On 22 May 2015, the Securities and Futures Commission (SFC) and the China Securities Regulatory Commission (CSRC) signed a "Memorandum of Regulatory Cooperation on Mainland-Hong Kong Mutual Recognition of Funds" (Memorandum).
The Memorandum provides that, from 1 July 2015, eligible Mainland and Hong Kong funds will be permitted to follow a streamlined process to obtain approval to offer their funds to the public in both markets. The funds which are covered by the Memorandum are equity funds, bond funds, mixed funds, unlisted index funds and physical index-tracking exchange traded funds.

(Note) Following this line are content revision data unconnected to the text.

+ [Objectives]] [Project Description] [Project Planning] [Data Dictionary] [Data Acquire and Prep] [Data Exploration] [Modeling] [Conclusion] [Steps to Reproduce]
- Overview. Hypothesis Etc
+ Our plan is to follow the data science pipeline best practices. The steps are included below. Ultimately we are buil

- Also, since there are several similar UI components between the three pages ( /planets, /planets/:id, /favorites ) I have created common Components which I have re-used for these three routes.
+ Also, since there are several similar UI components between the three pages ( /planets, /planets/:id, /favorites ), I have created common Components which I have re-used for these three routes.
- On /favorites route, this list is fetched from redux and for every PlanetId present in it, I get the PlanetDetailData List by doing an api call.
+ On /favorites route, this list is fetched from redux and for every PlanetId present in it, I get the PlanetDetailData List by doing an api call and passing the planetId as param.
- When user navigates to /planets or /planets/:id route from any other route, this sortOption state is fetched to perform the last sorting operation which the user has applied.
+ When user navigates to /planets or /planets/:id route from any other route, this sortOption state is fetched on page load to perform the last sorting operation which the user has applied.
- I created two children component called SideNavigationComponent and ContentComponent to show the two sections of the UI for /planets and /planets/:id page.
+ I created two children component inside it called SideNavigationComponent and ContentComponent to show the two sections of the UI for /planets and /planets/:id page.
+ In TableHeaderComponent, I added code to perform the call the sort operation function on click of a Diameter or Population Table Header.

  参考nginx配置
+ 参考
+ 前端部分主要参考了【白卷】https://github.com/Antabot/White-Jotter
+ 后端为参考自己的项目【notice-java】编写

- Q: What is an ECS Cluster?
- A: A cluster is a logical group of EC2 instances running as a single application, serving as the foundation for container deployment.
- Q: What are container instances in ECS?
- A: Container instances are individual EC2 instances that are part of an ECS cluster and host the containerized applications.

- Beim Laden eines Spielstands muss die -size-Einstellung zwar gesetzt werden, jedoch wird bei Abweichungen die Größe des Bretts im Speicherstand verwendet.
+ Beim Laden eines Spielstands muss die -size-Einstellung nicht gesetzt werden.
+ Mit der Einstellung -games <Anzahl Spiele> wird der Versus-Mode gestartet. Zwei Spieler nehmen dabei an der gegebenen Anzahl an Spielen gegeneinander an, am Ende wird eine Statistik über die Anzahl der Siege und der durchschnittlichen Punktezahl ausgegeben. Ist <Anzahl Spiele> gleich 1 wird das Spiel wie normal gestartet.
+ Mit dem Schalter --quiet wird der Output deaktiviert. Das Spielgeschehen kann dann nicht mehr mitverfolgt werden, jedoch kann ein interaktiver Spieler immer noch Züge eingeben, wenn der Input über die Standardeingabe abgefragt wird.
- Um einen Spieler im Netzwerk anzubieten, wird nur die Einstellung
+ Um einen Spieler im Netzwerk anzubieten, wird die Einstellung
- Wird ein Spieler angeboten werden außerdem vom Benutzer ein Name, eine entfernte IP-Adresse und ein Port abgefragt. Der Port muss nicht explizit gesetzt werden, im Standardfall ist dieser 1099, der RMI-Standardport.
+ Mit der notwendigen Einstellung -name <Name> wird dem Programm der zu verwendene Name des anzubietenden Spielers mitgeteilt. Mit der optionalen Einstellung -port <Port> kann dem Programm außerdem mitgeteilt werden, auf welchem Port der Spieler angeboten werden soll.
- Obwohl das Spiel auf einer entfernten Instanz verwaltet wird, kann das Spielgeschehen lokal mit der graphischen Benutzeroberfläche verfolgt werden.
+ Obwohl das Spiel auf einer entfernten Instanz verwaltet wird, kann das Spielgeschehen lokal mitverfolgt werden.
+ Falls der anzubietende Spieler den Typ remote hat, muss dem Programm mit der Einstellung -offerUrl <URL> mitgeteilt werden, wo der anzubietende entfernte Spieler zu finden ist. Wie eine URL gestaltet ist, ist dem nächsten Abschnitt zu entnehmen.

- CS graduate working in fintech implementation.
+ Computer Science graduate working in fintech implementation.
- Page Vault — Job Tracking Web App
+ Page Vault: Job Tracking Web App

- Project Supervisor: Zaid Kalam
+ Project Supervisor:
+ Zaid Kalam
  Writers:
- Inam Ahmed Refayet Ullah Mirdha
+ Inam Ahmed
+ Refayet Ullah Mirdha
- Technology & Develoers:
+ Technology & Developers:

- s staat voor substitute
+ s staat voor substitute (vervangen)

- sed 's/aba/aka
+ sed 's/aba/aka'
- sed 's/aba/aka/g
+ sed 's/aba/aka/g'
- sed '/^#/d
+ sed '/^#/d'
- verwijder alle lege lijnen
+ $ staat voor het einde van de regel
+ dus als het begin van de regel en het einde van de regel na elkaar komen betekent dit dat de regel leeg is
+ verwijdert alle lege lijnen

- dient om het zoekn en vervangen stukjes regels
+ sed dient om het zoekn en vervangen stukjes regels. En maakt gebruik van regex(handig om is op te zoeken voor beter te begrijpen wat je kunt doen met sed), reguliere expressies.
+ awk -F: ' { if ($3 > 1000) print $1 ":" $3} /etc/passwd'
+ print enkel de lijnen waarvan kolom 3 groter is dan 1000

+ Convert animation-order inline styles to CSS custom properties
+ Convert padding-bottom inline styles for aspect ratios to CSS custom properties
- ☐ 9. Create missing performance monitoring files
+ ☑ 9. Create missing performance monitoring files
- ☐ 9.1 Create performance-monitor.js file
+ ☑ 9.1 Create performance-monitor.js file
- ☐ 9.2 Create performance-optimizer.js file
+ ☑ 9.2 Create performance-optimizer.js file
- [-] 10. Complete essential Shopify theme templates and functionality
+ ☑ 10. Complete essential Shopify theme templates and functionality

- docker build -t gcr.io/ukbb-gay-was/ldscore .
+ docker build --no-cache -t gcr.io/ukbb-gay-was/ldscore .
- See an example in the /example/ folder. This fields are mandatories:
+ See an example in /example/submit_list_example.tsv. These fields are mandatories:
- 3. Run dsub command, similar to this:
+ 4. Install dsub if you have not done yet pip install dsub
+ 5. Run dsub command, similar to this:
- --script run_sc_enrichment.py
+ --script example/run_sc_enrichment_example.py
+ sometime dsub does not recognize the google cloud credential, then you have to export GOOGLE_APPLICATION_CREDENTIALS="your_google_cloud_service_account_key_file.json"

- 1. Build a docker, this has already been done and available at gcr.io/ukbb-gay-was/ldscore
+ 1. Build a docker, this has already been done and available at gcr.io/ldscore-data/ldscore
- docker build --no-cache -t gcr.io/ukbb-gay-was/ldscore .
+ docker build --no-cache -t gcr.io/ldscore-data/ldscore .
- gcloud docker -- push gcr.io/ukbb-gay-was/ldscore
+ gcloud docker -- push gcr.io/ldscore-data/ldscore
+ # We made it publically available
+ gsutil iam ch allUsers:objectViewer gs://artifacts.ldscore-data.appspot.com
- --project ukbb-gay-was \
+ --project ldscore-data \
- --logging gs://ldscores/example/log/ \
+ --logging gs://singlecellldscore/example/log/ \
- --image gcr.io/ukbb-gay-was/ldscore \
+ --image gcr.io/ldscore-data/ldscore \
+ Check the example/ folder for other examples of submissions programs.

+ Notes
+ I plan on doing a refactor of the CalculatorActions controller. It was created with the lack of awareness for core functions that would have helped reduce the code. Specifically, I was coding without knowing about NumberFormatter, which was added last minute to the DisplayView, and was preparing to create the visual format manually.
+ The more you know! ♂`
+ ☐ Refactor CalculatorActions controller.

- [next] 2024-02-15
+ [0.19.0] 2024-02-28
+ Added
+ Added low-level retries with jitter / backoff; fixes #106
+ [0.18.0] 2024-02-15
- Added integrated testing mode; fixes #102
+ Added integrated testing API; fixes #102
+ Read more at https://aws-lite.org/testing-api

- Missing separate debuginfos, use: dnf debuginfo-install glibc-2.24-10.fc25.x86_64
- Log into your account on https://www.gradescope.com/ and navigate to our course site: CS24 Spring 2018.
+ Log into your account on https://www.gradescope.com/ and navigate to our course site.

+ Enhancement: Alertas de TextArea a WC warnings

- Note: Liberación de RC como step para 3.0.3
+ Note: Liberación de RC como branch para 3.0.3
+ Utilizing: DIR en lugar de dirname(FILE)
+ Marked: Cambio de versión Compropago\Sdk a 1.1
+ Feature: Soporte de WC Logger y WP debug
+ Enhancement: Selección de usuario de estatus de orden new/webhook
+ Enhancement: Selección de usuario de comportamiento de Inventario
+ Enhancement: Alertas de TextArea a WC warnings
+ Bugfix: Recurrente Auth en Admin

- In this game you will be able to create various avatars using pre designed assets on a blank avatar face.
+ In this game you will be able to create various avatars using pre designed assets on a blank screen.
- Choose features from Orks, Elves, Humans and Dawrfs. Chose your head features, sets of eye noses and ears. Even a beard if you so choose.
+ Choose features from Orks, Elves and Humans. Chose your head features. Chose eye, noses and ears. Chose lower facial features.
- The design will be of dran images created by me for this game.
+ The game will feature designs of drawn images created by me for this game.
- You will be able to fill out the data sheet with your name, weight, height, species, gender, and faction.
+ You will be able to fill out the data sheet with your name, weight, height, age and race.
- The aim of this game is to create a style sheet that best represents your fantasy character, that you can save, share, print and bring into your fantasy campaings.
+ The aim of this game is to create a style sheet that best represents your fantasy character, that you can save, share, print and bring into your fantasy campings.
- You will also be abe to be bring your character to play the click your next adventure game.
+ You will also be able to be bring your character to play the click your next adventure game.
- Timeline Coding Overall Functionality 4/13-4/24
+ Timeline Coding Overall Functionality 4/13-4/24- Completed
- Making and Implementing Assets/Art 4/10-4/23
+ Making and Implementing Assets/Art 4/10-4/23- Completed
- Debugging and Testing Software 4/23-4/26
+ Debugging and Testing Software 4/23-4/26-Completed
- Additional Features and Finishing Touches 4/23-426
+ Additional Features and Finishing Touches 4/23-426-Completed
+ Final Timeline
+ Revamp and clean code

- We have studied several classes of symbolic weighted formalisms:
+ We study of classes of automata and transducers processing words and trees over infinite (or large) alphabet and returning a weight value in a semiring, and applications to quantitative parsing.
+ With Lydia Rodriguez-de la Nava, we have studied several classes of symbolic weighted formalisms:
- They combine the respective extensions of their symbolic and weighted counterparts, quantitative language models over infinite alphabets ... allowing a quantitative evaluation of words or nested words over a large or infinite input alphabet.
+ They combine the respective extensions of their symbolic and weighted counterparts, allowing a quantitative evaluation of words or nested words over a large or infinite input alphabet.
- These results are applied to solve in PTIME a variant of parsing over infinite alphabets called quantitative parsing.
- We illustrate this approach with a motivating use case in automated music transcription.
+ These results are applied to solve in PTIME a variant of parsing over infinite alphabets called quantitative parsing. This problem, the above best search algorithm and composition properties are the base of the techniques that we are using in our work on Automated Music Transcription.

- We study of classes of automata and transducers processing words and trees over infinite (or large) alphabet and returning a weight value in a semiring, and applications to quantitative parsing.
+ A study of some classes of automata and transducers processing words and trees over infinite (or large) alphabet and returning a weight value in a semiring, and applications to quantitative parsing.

The CSRC and the SFC have each prepared rules which set out the application procedures, eligibility requirements, operational requirements and regulatory requirements for mutual recognition (see below).
- GENERAL PRINCIPLES FOR MUTUAL RECOGNITION
- SFC CIRCULAR
- CSRC'S MRF PROVISIONS
1. GENERAL PRINCIPLES FOR MUTUAL RECOGNITION
Broadly, a fund from one jurisdiction (the "Home" jurisdiction) which is seeking recognition in the other jurisdiction (the "Host" jurisdiction) should be authorised by or registered with the "Home" regulator and should be operated and managed in accordance with the laws of the "Home" jurisdiction.
In addition, the fund should meet the eligibility requirements of the "Host" regulator, it should be sold and distributed in accordance with the laws of the "Host" jurisdiction and it should comply with any additional rules released by the "Host" regulator.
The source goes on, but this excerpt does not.